Exercise materials ▸

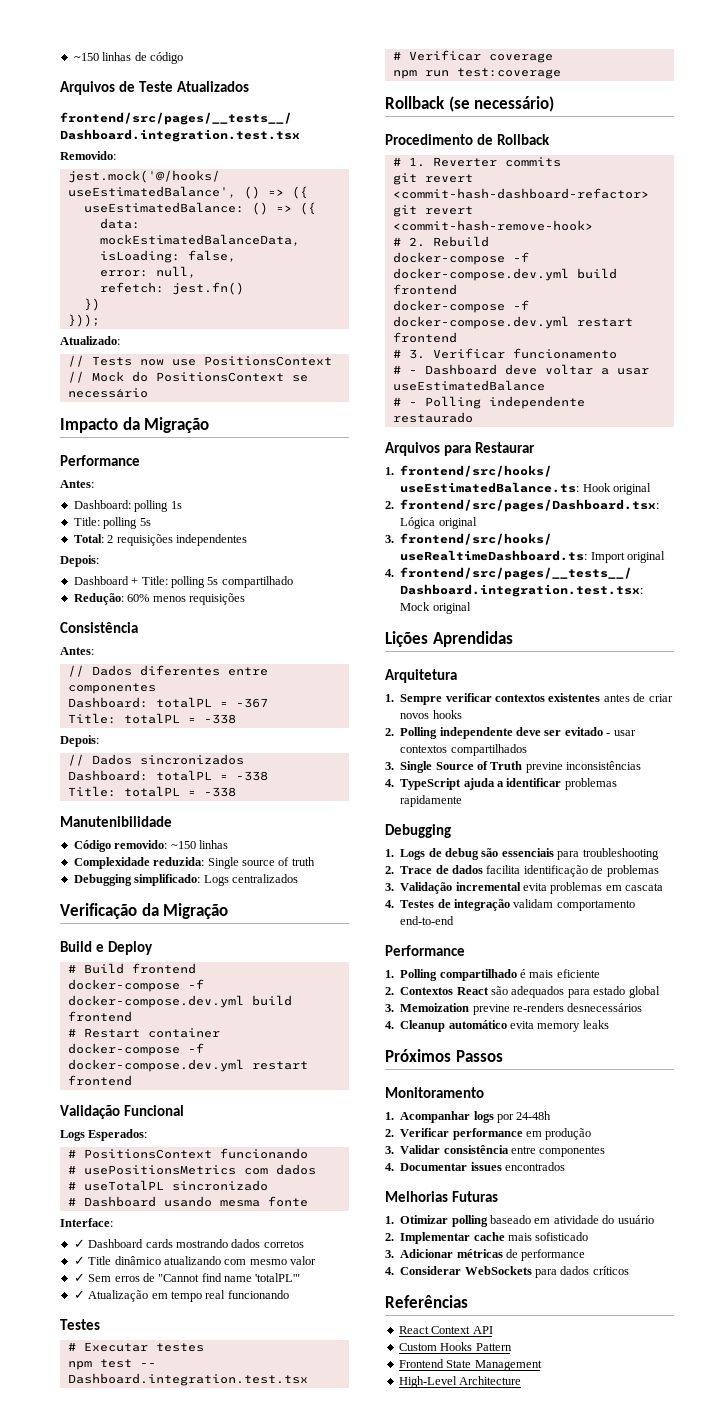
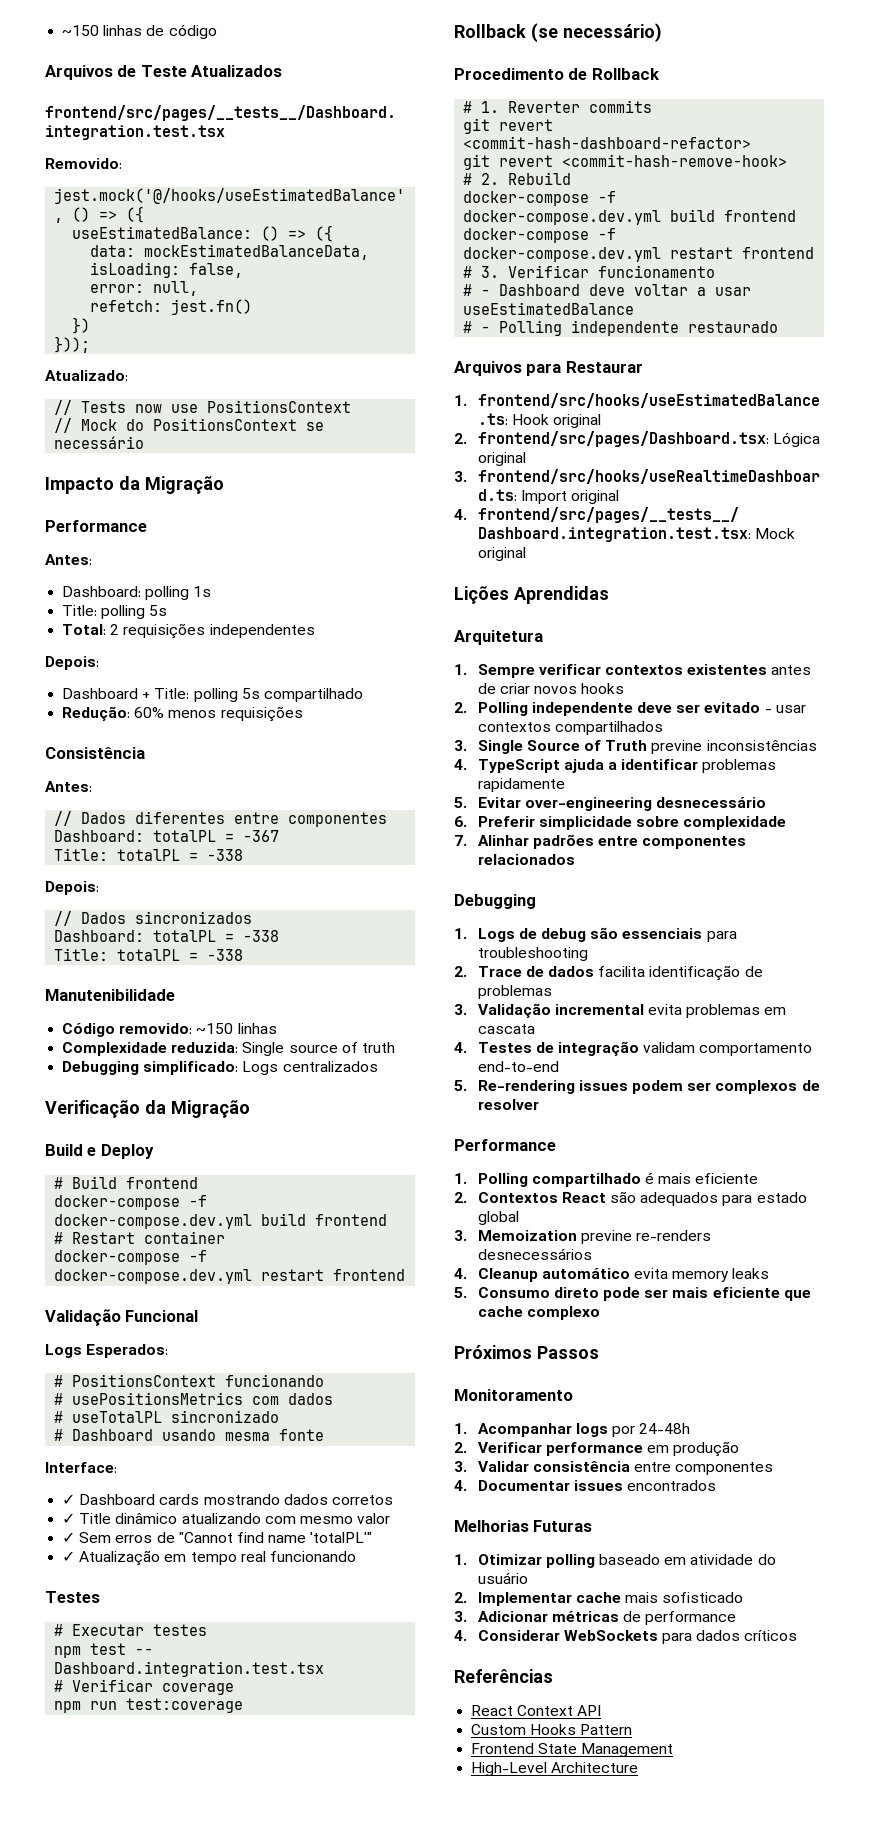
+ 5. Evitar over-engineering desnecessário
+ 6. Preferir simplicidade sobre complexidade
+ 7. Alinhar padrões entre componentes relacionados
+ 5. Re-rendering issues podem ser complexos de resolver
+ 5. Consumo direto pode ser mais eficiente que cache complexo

* * *

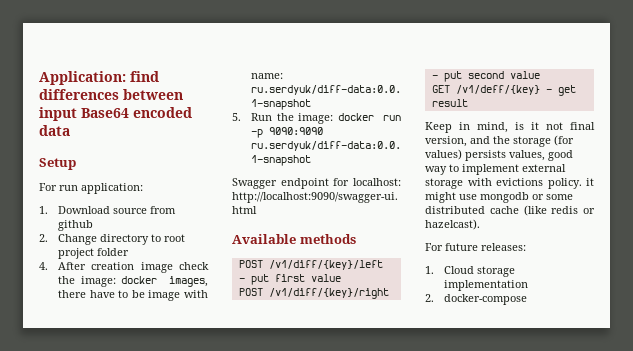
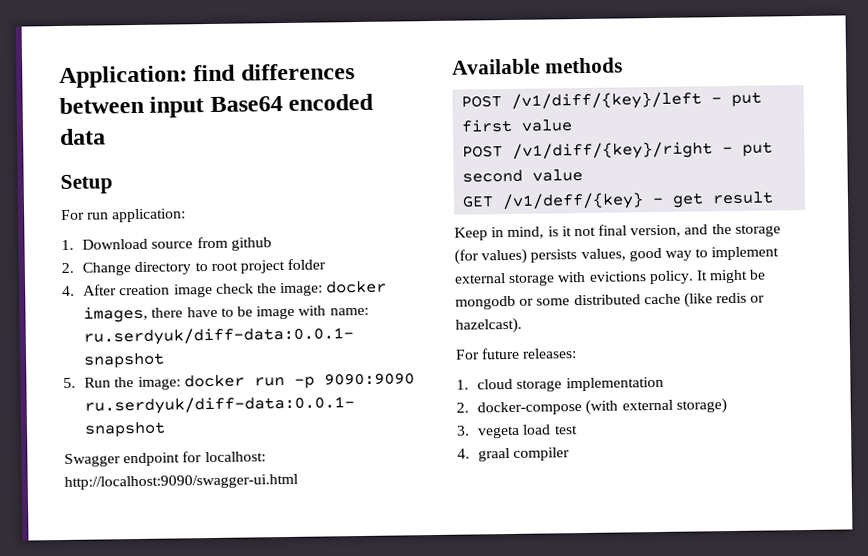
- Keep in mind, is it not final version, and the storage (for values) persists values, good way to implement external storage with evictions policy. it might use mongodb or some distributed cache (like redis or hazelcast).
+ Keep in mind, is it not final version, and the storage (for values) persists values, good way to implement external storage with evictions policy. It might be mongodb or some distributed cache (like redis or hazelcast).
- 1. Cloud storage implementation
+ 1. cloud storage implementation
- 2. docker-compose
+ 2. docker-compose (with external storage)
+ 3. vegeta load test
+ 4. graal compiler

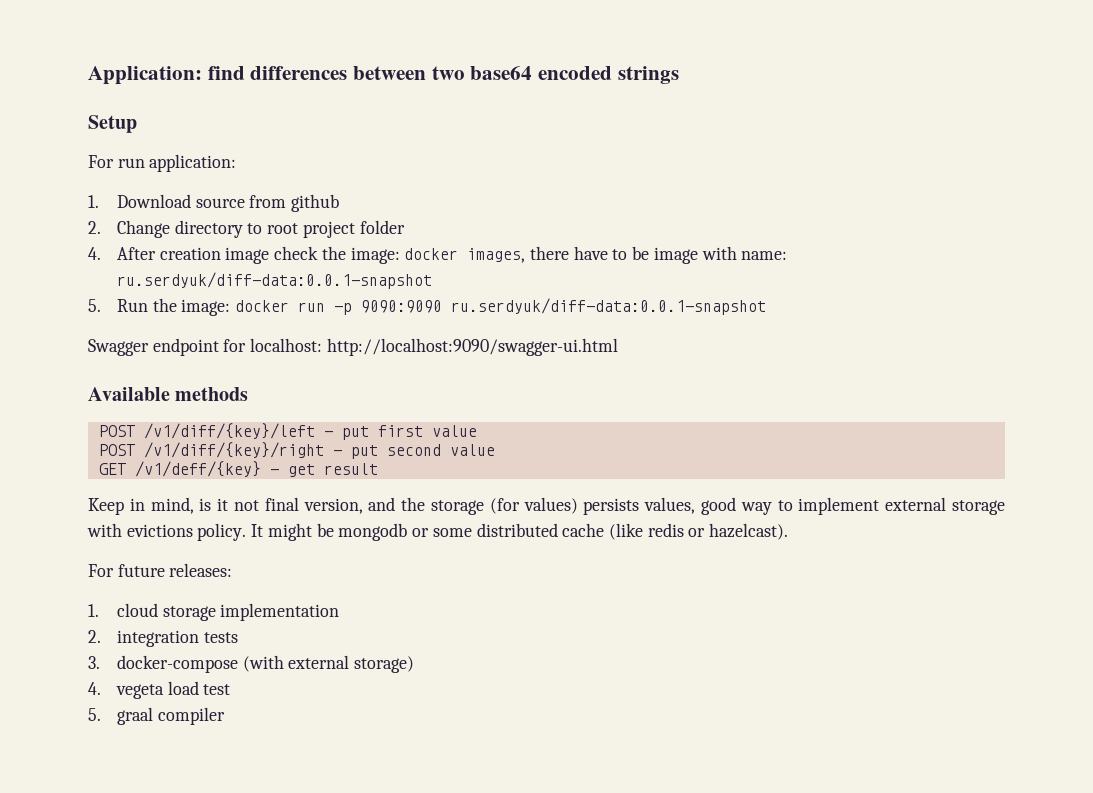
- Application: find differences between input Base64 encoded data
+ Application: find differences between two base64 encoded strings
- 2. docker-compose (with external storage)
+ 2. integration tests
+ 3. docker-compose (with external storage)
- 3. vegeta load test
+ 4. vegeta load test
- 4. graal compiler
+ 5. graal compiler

Task prompt ▸ Above are the records. Copy the lines beginning at the one that has "Evitar over-engineering desnecessário" and ending with the one that has "que cache complexo", unchanged.

Exercise answer ▸
+ 5. Evitar over-engineering desnecessário
+ 6. Preferir simplicidade sobre complexidade
+ 7. Alinhar padrões entre componentes relacionados
+ 5. Re-rendering issues podem ser complexos de resolver
+ 5. Consumo direto pode ser mais eficiente que cache complexo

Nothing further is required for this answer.